- Mandiakudar Location in Odisha, India Mandiakudar Mandiakudar (India)
- Coordinates: 22°13′36″N 84°41′44″E﻿ / ﻿22.2265808°N 84.6954703°E
- Country: India
- State: Odisha
- District: Sundargarh

Languages
- • Official: Odia
- Time zone: UTC+5:30 (IST)
- PIN: 770034
- Telephone code: 06624
- Vehicle registration: OD 14
- Website: odisha.gov.in

= Mandiakudar =

Mandikudar is a small village situated near the outskirts of steel township Rourkela. Its jurisdiction is entitled to town of Kansbahal. Mandiakudar got its name from a staple crop named "Mandia" which was cultivated by poor people in that area. The village is about one kilometer away from Kansbahal situated in between State Highways SH 24 and SH 10.

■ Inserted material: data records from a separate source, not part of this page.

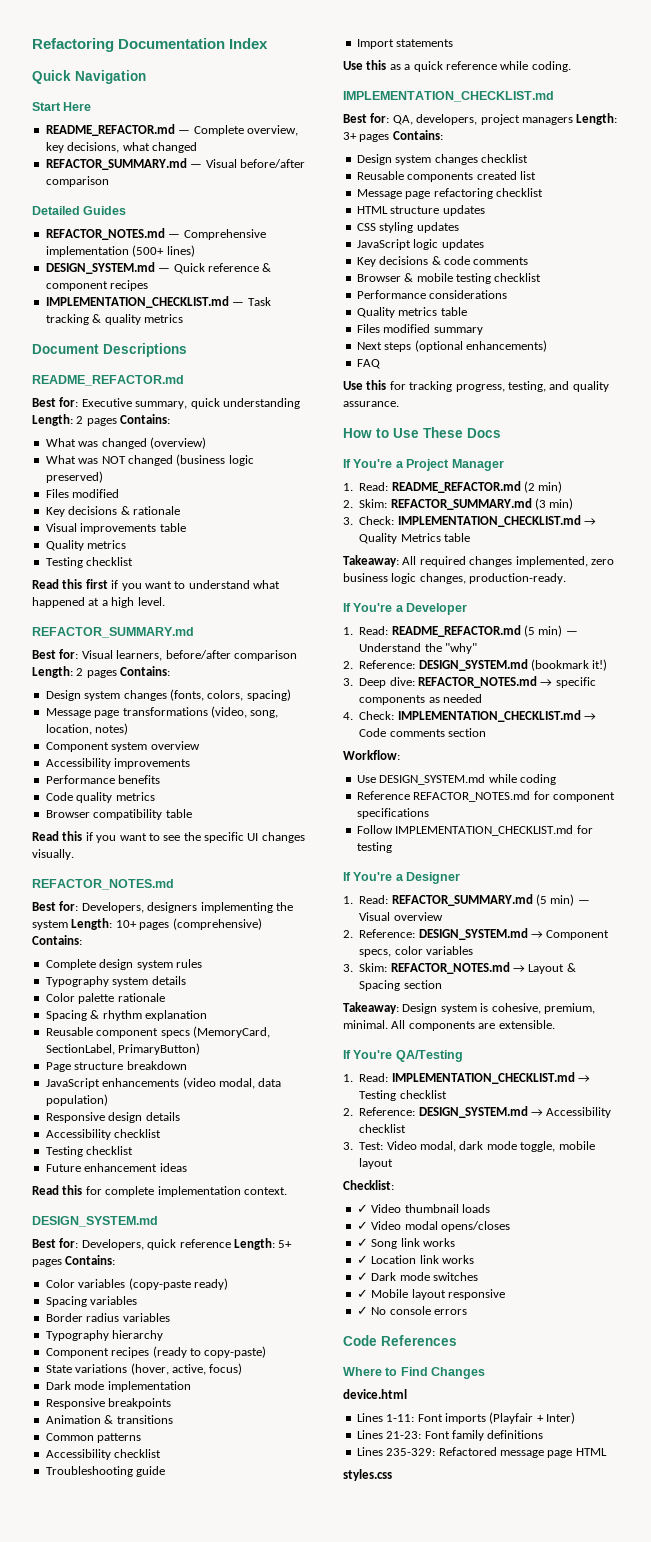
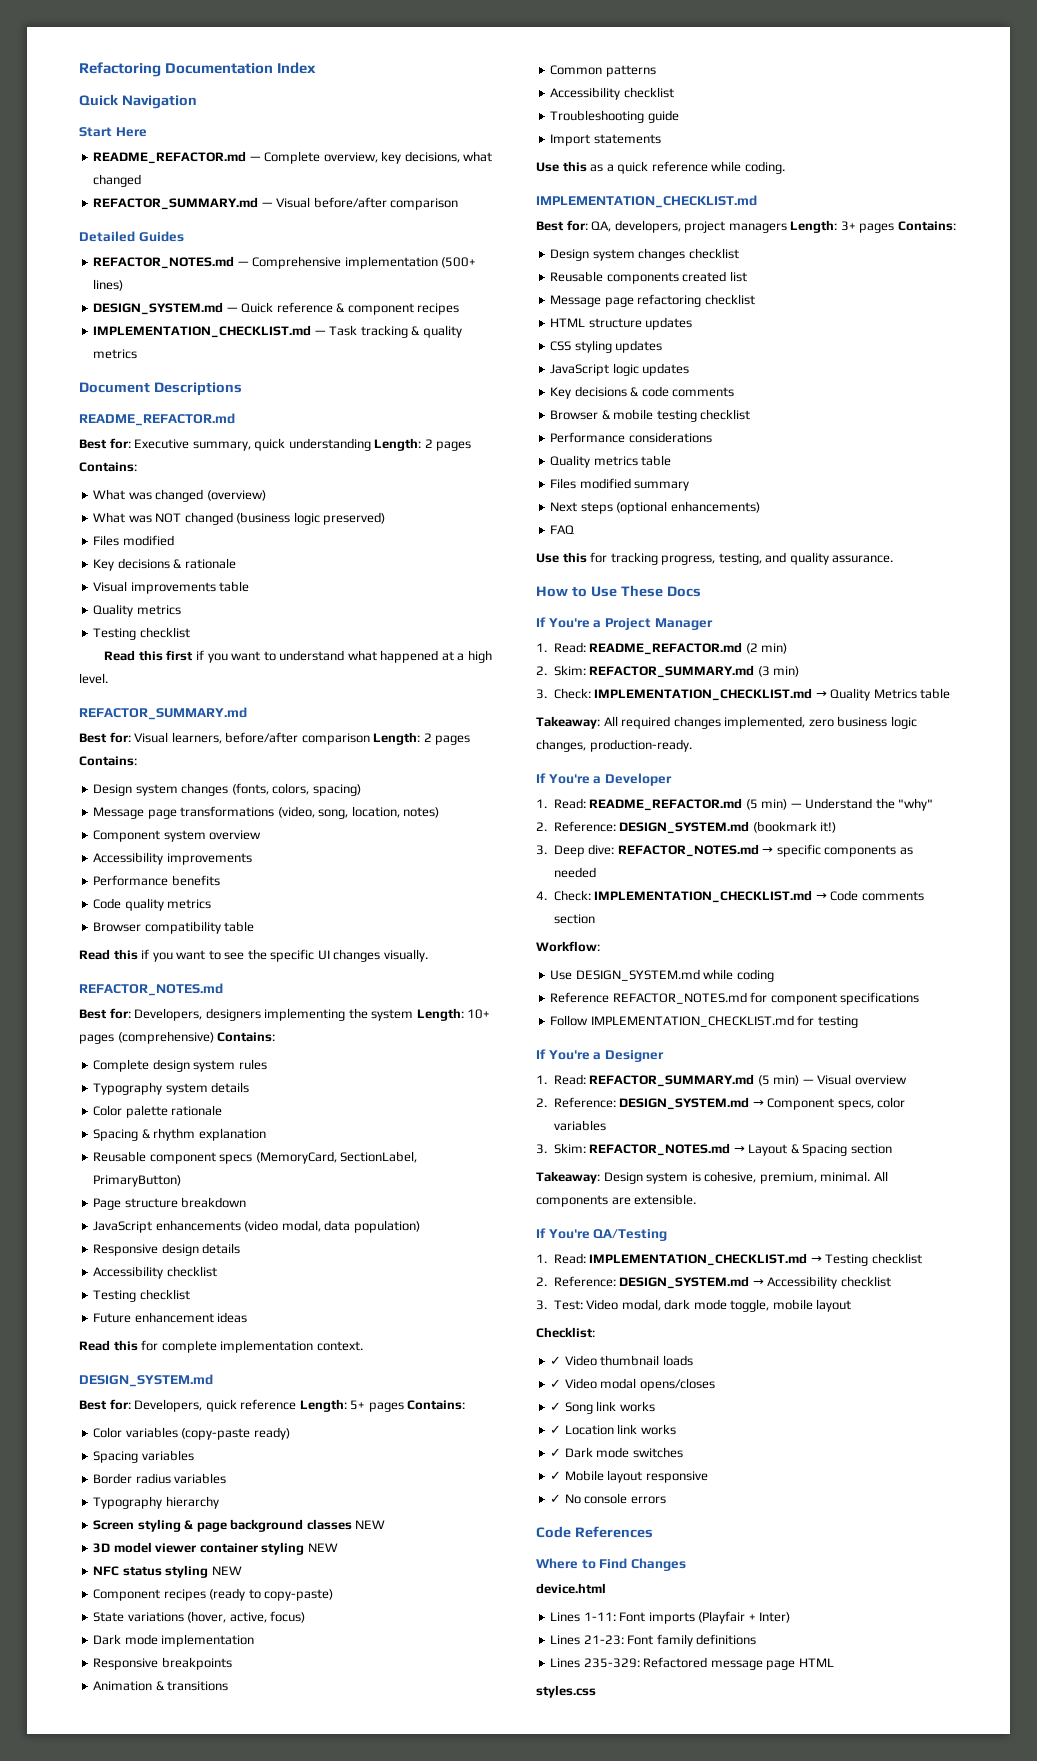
+ Screen styling & page background classes NEW
+ 3D model viewer container styling NEW
+ NFC status styling NEW

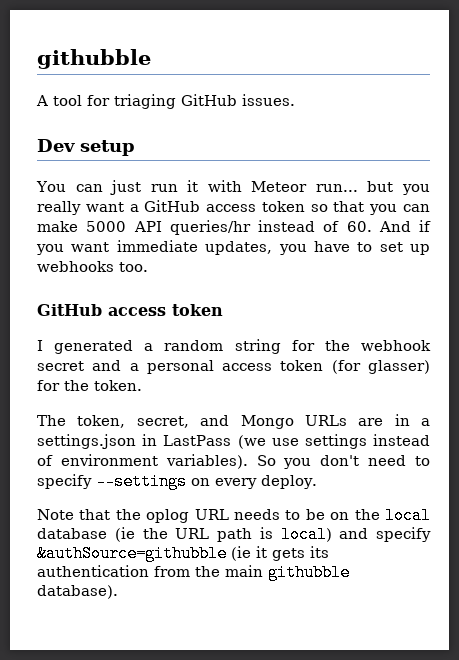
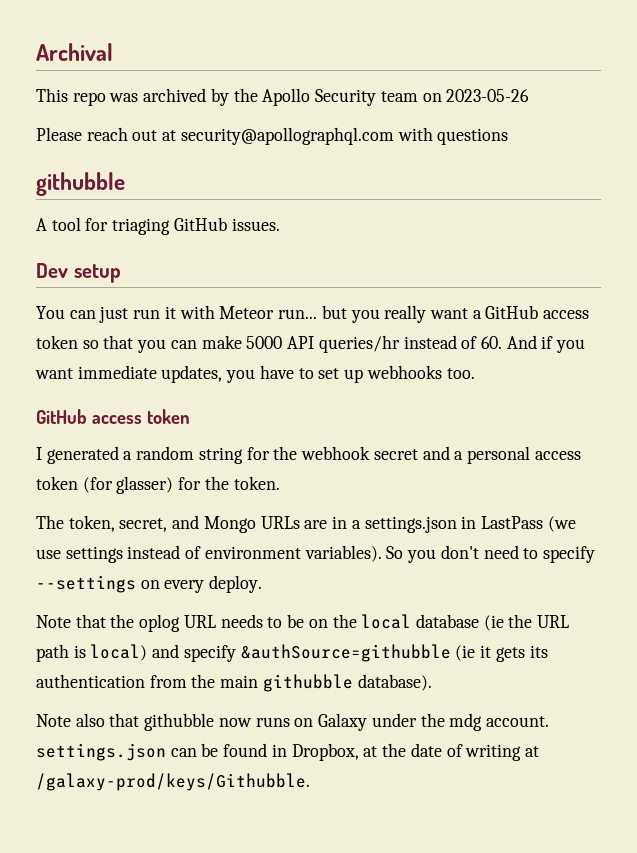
+ Archival
+ This repo was archived by the Apollo Security team on 2023-05-26
+ Please reach out at security@apollographql.com with questions
+ Note also that githubble now runs on Galaxy under the mdg account. settings.json can be found in Dropbox, at the date of writing at /galaxy-prod/keys/Githubble.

Mandiakudar gained popularity because of the proximity of engineering colleges residing in the area. Most popularly the Degree and Diploma college of Purushottam Institute of Engineering and Technology (PIET) situated there. The nearest community hospital is at village of Beldihi. There is a small post office run by Indian postal department in the campus of PIET, which offers service of Speed Post, Post Box, Postal Savings Bank and ATM.

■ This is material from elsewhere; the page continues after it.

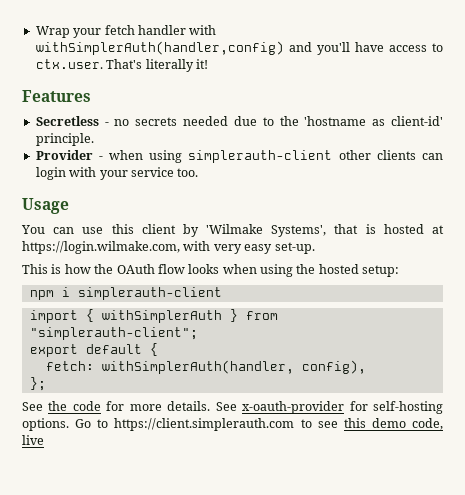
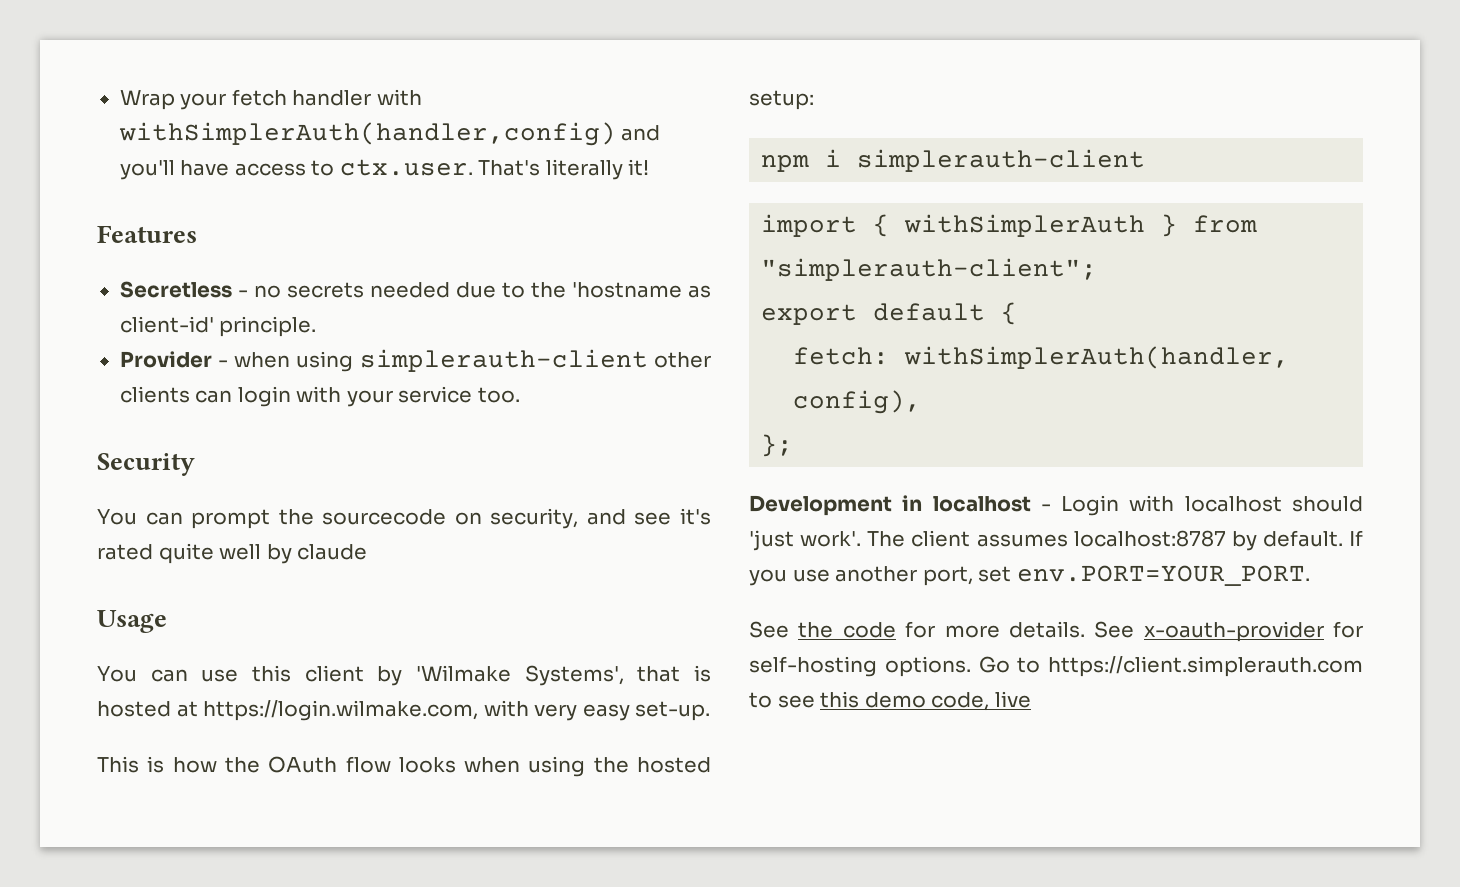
+ Security
+ You can prompt the sourcecode on security, and see it's rated quite well by claude
+ Development in localhost - Login with localhost should 'just work'. The client assumes localhost:8787 by default. If you use another port, set env.PORT=YOUR_PORT.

At present day Mandiakudar is known as food hub for travellers. Starting from breakfast to dinning, people can find numbers of Dhaba's over here popular among them are Sonu Dhaba and Beecury's Tasty Breakfast shop.

==Economy==
Residents of Mandiakudar gain their economy from running small restaurant, grocery stationary shops and working in factories near the old campus of Purushottam Institute of Engineering and Technology. Mandiakudar has a petrol pump of Indian Oil.

==Factories==
Factories located in Mandiakudar are:
- Subh Labh Cements Pvt. Ltd.
- Ajax M&M Pvt. Ltd.
- Reliable Hitech (Fabrication)
- Agrasen Sponge Iron Pvt. Ltd.
- Shree Galva factory
- Kkrishna Vaahan Pvt Ltd. (Dealers of Tata Motor Truck's)
- Force Motors - Dealers Tahera Motors
- Rungta TMT Bar warehouse.

==Transport==
The village is situated near the state highway of SH 24 and SH 10 and has frequent local buses and express buses traveling from Sambalpur to Rourkela and vice versa.